* _Work required_
Could you reproduce, from the records below, everything from the line with "payment terms: 30 days -> 90 days" down to the line with "total: 338.18 -> 405.52", keeping both of those lines and changing nothing?

* _Given entries_
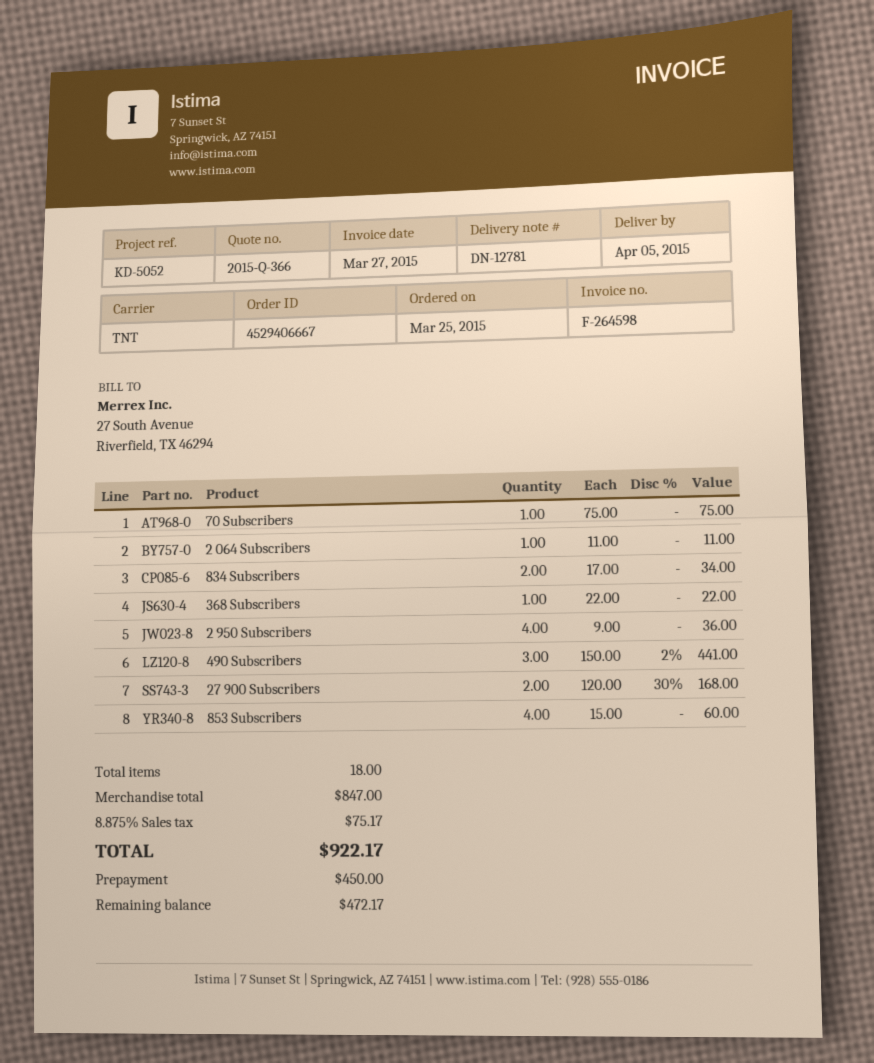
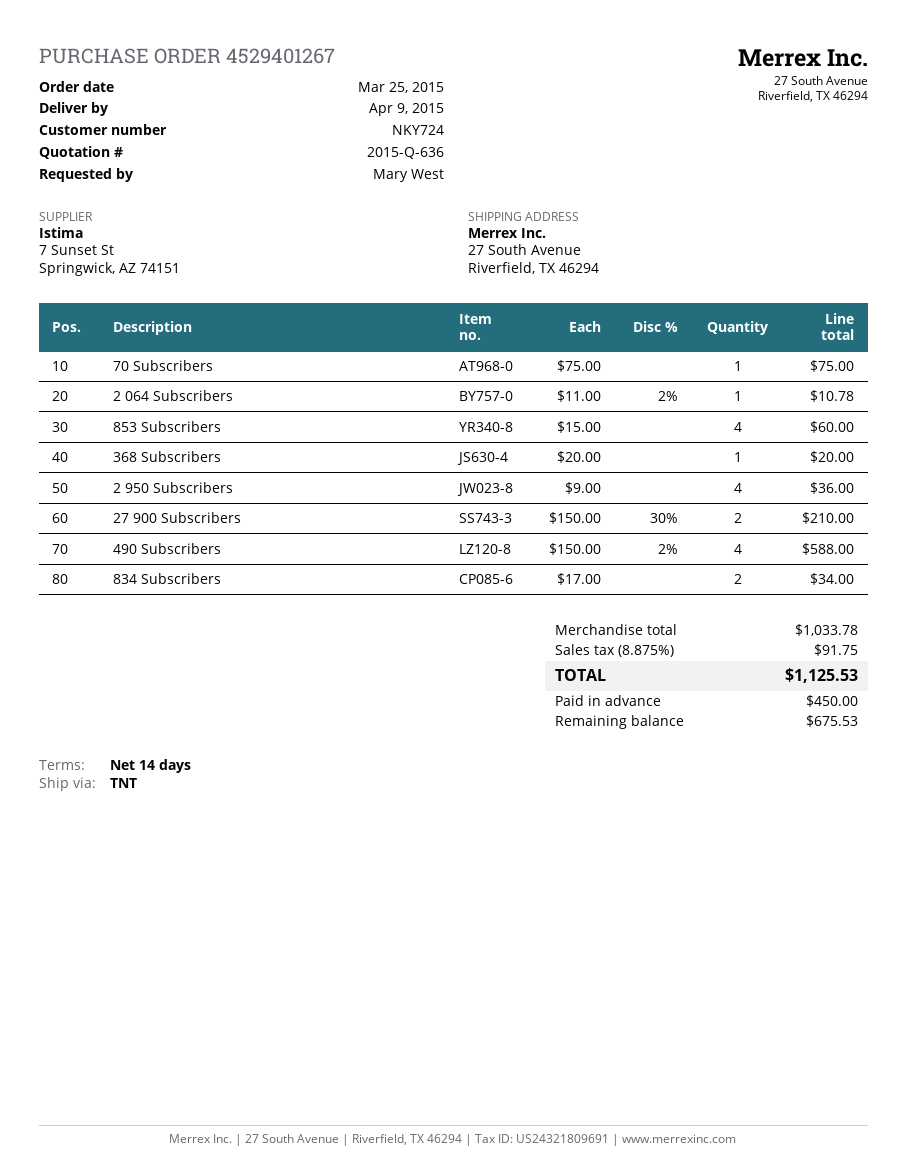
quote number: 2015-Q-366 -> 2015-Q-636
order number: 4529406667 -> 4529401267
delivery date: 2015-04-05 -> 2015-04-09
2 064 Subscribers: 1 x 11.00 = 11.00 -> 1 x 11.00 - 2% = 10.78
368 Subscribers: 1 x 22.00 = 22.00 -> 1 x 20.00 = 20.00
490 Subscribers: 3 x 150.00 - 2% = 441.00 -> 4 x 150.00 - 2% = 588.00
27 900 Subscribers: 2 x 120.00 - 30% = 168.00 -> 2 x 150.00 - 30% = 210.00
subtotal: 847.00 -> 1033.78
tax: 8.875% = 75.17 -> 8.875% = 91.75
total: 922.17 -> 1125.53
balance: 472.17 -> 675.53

...

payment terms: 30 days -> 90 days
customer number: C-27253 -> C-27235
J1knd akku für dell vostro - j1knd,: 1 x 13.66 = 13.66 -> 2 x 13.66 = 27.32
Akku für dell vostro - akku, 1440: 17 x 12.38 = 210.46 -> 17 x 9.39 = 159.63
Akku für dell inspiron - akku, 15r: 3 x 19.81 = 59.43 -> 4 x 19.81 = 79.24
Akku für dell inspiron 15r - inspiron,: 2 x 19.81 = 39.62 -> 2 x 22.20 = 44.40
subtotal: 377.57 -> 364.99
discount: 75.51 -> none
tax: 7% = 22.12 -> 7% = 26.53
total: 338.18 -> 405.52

--

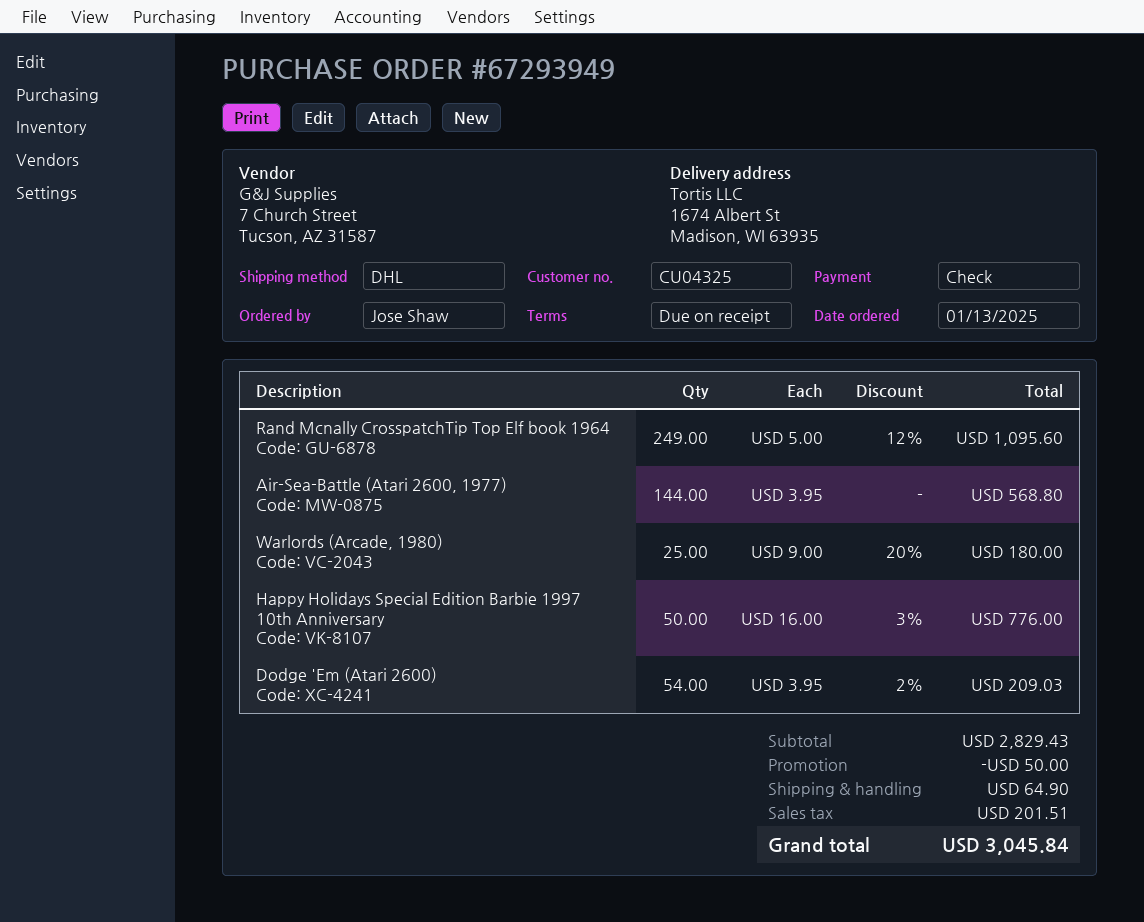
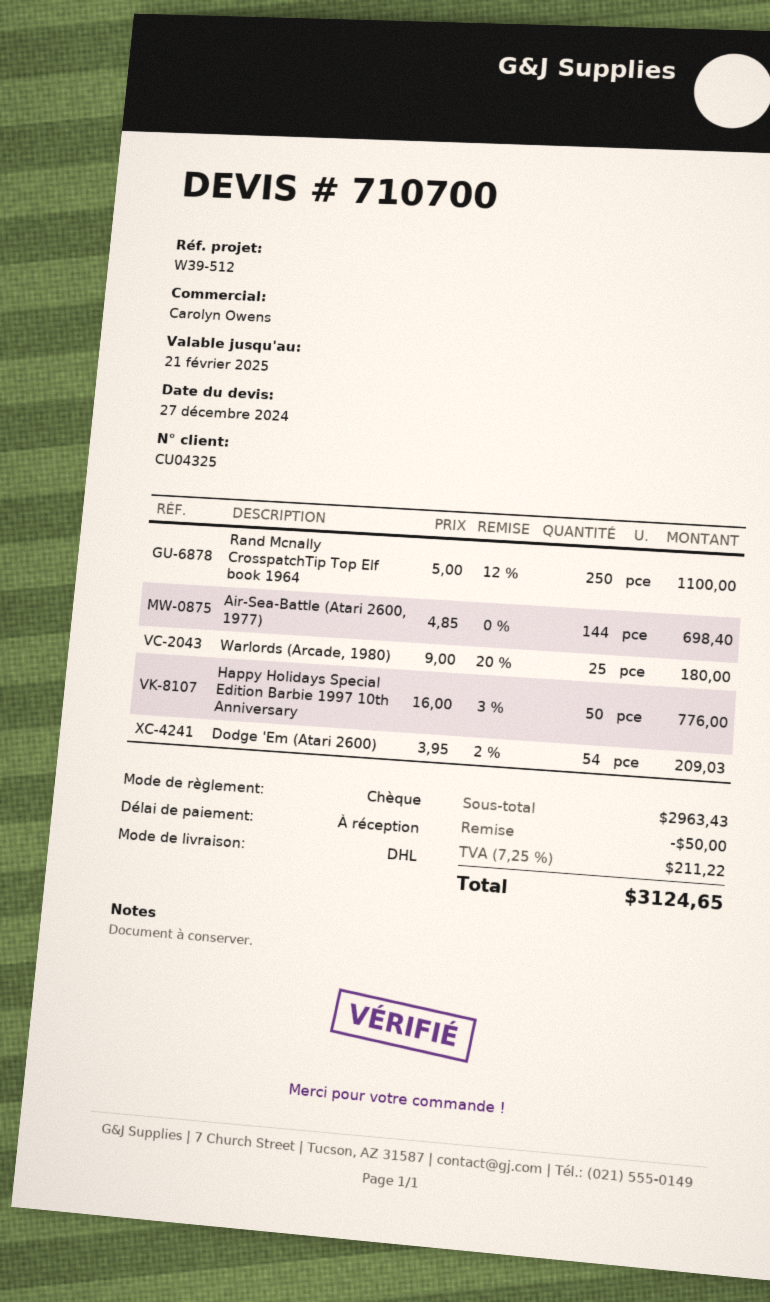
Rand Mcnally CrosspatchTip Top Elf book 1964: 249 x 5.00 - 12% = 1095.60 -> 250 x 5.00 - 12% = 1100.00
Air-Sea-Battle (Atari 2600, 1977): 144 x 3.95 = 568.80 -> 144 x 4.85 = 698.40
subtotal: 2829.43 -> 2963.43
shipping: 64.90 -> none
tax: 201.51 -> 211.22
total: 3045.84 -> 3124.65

* _Your solution_
payment terms: 30 days -> 90 days
customer number: C-27253 -> C-27235
J1knd akku für dell vostro - j1knd,: 1 x 13.66 = 13.66 -> 2 x 13.66 = 27.32
Akku für dell vostro - akku, 1440: 17 x 12.38 = 210.46 -> 17 x 9.39 = 159.63
Akku für dell inspiron - akku, 15r: 3 x 19.81 = 59.43 -> 4 x 19.81 = 79.24
Akku für dell inspiron 15r - inspiron,: 2 x 19.81 = 39.62 -> 2 x 22.20 = 44.40
subtotal: 377.57 -> 364.99
discount: 75.51 -> none
tax: 7% = 22.12 -> 7% = 26.53
total: 338.18 -> 405.52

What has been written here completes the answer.